Data Block Start

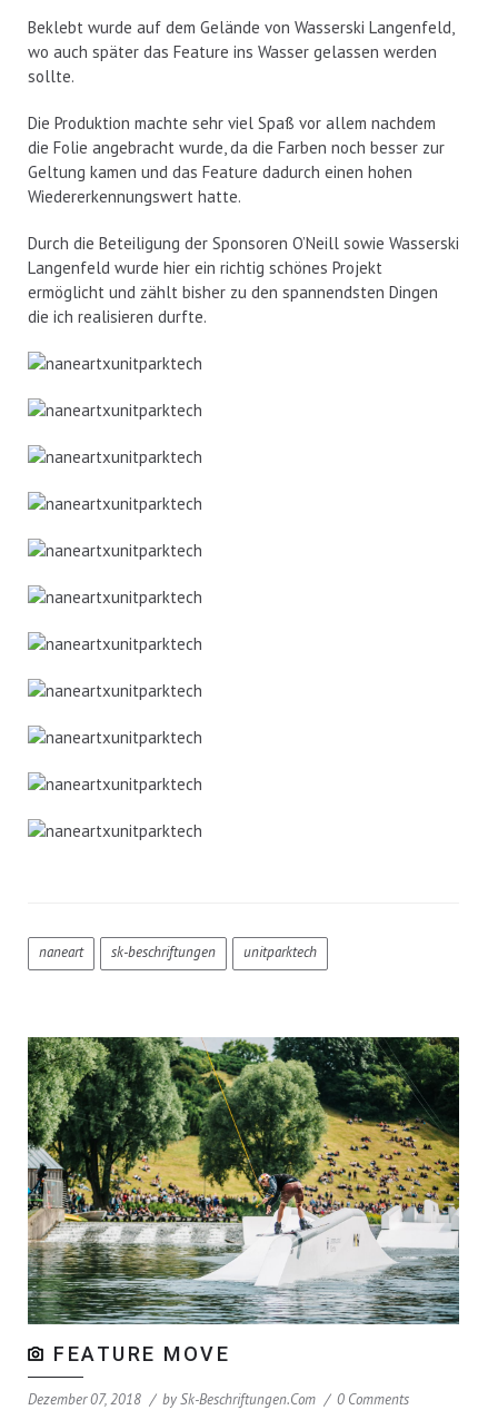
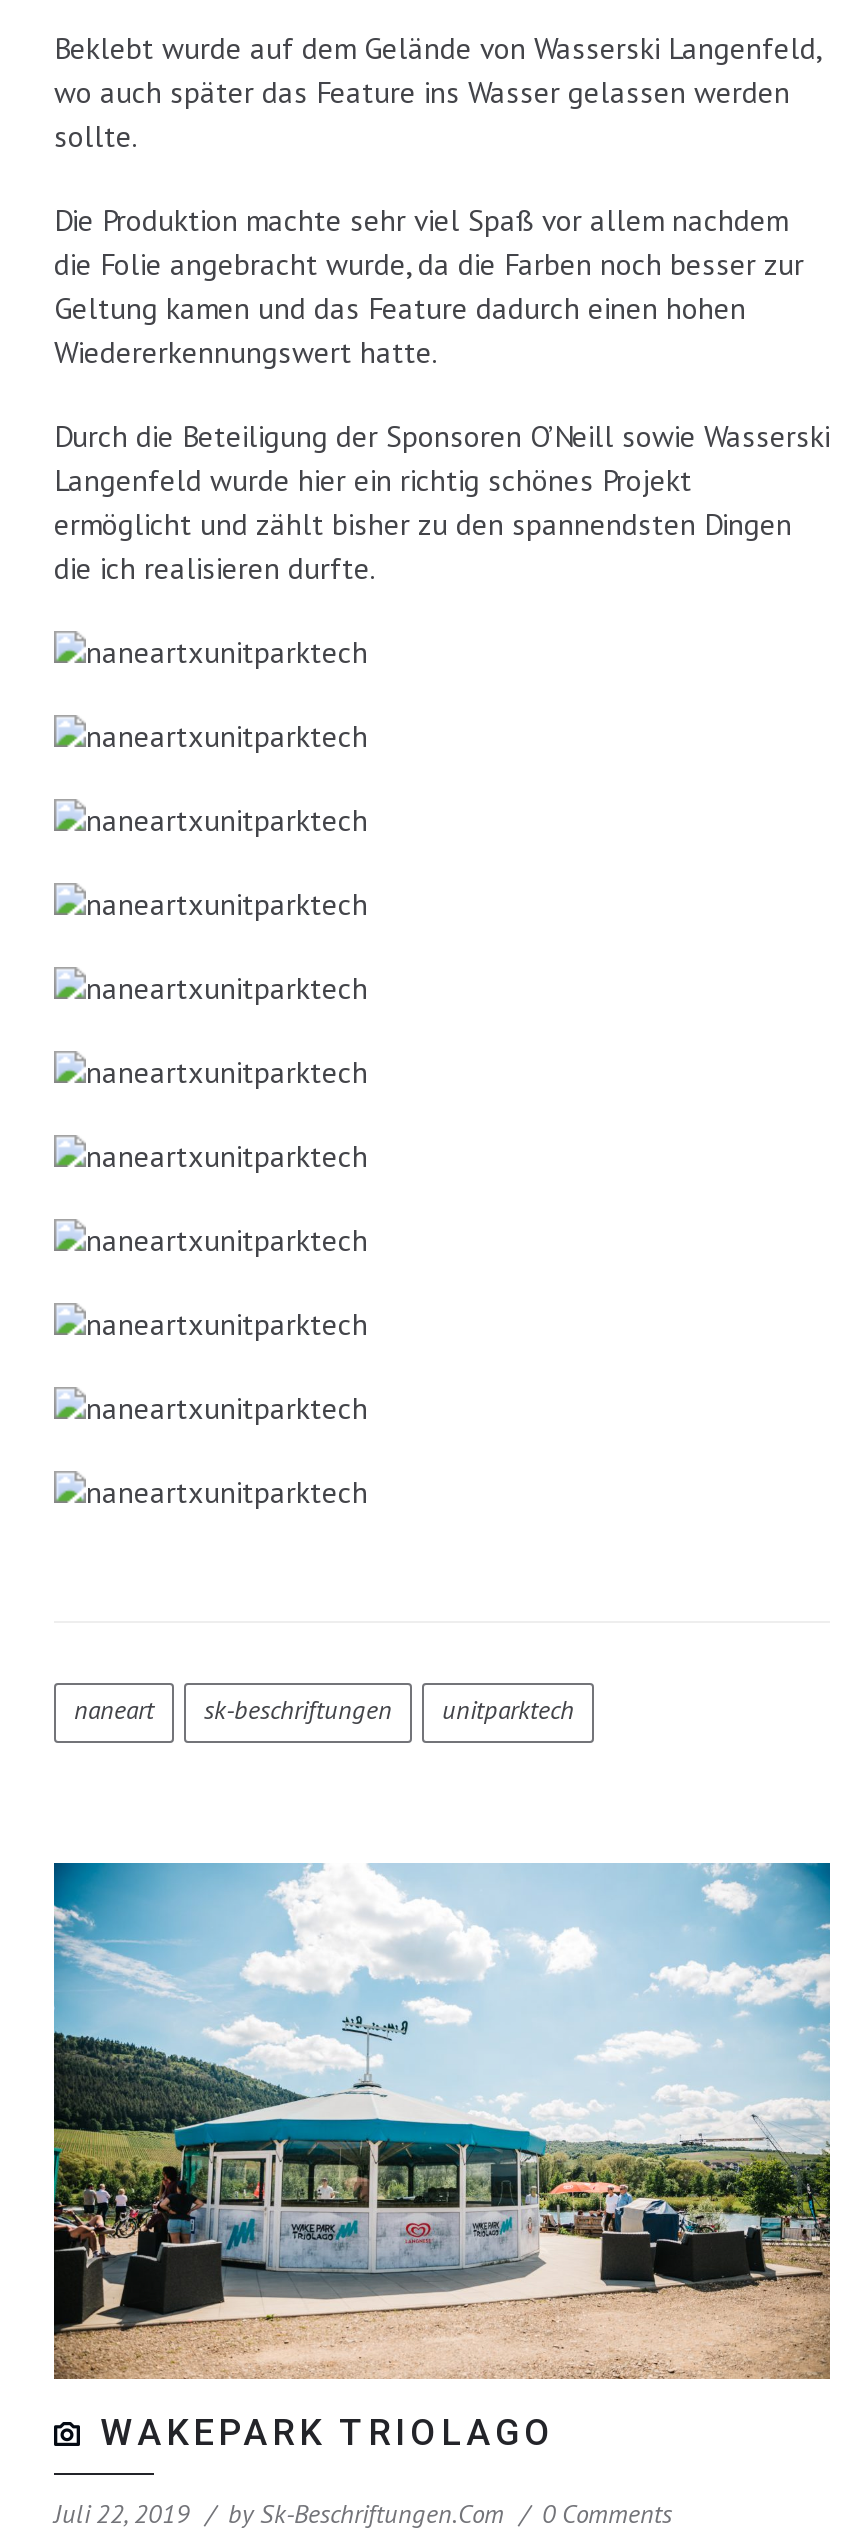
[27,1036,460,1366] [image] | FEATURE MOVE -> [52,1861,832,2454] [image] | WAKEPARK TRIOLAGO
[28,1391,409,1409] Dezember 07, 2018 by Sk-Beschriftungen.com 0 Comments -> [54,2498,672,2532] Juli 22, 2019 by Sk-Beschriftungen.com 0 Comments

Data Block End
Data Block Start

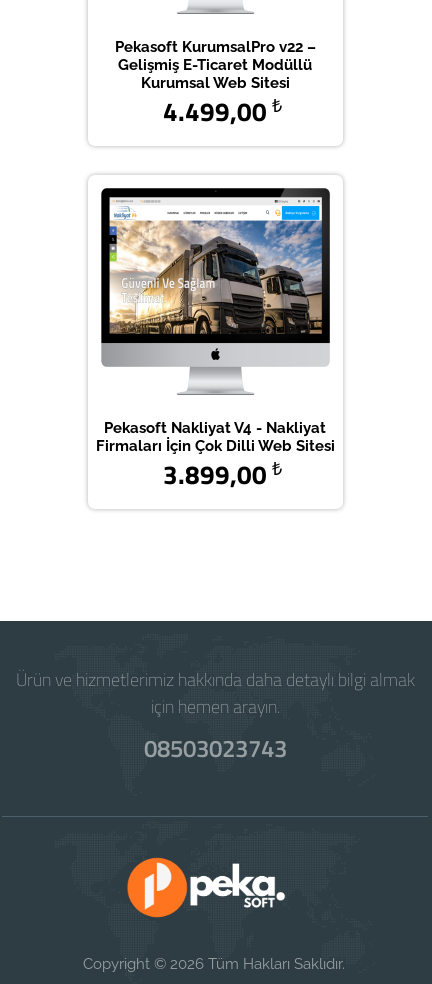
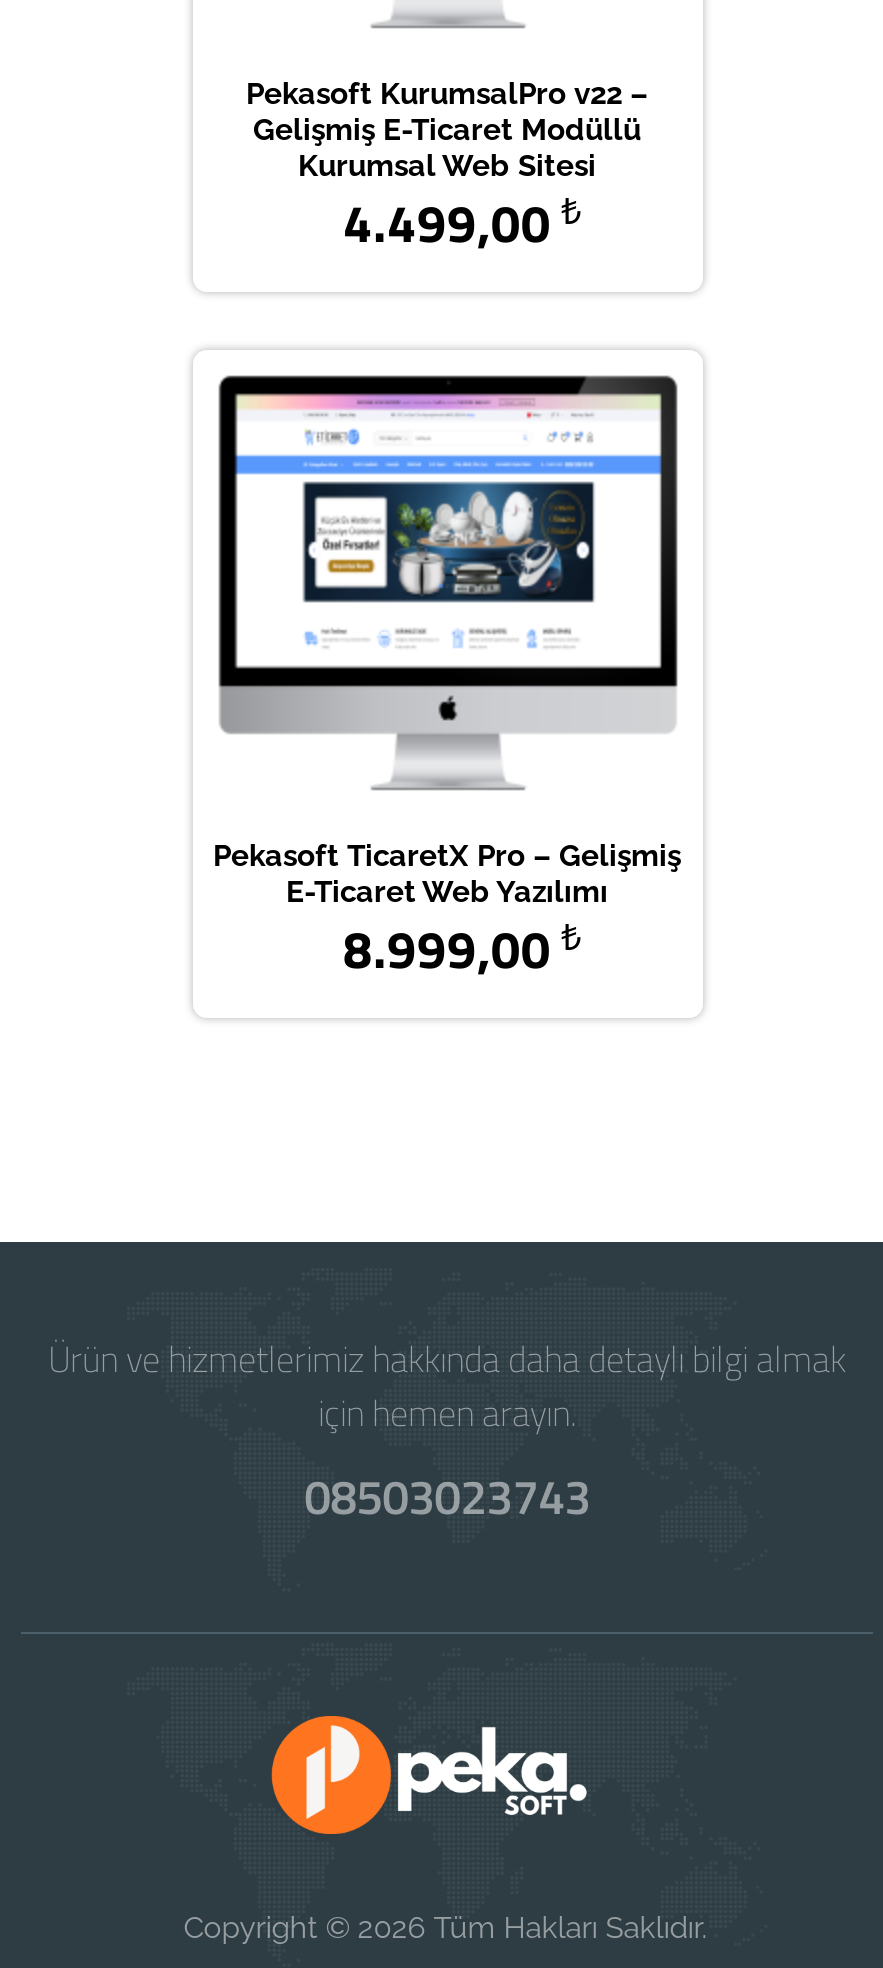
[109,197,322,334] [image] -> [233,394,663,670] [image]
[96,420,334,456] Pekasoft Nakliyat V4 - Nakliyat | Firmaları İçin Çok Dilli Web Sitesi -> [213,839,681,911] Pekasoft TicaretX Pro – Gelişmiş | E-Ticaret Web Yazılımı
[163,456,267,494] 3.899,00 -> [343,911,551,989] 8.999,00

Data Block End

## [Brief]
Go through the data above and copy each line in which "image" appears.

## [Answer below]
[27,1036,460,1366] [image] | FEATURE MOVE -> [52,1861,832,2454] [image] | WAKEPARK TRIOLAGO
[109,197,322,334] [image] -> [233,394,663,670] [image]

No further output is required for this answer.